Check each line of the material for the string "PropertiesAnnounces", and copy the lines that have it.

=== Dataset content ===

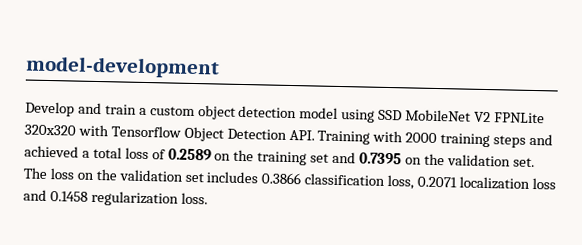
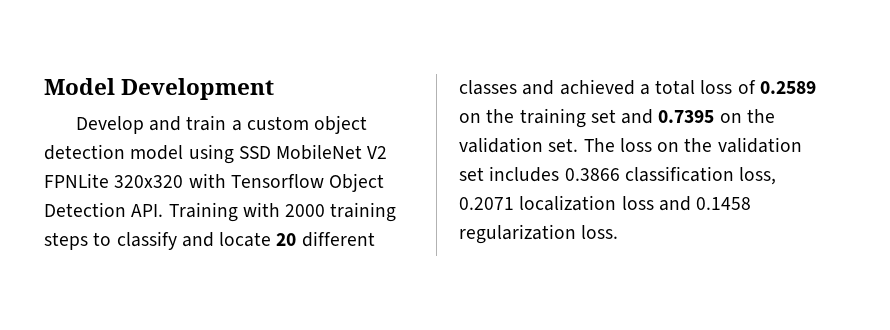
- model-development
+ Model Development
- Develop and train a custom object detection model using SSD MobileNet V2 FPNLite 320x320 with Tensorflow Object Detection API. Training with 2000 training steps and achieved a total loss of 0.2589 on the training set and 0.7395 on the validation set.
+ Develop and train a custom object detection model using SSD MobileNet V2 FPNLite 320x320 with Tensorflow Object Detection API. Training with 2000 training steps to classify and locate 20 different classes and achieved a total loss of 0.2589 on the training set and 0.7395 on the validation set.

===
=== Dataset content ===

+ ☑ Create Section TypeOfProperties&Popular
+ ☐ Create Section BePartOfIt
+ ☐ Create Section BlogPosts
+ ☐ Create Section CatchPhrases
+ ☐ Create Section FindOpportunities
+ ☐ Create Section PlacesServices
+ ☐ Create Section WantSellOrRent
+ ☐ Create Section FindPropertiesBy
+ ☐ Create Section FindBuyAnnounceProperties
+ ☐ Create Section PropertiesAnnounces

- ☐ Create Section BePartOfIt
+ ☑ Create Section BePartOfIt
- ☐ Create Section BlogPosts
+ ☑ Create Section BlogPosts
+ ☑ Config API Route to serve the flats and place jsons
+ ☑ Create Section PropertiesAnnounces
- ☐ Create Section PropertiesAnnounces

===

* **Solution to the problem**
+ ☐ Create Section PropertiesAnnounces
+ ☑ Create Section PropertiesAnnounces
- ☐ Create Section PropertiesAnnounces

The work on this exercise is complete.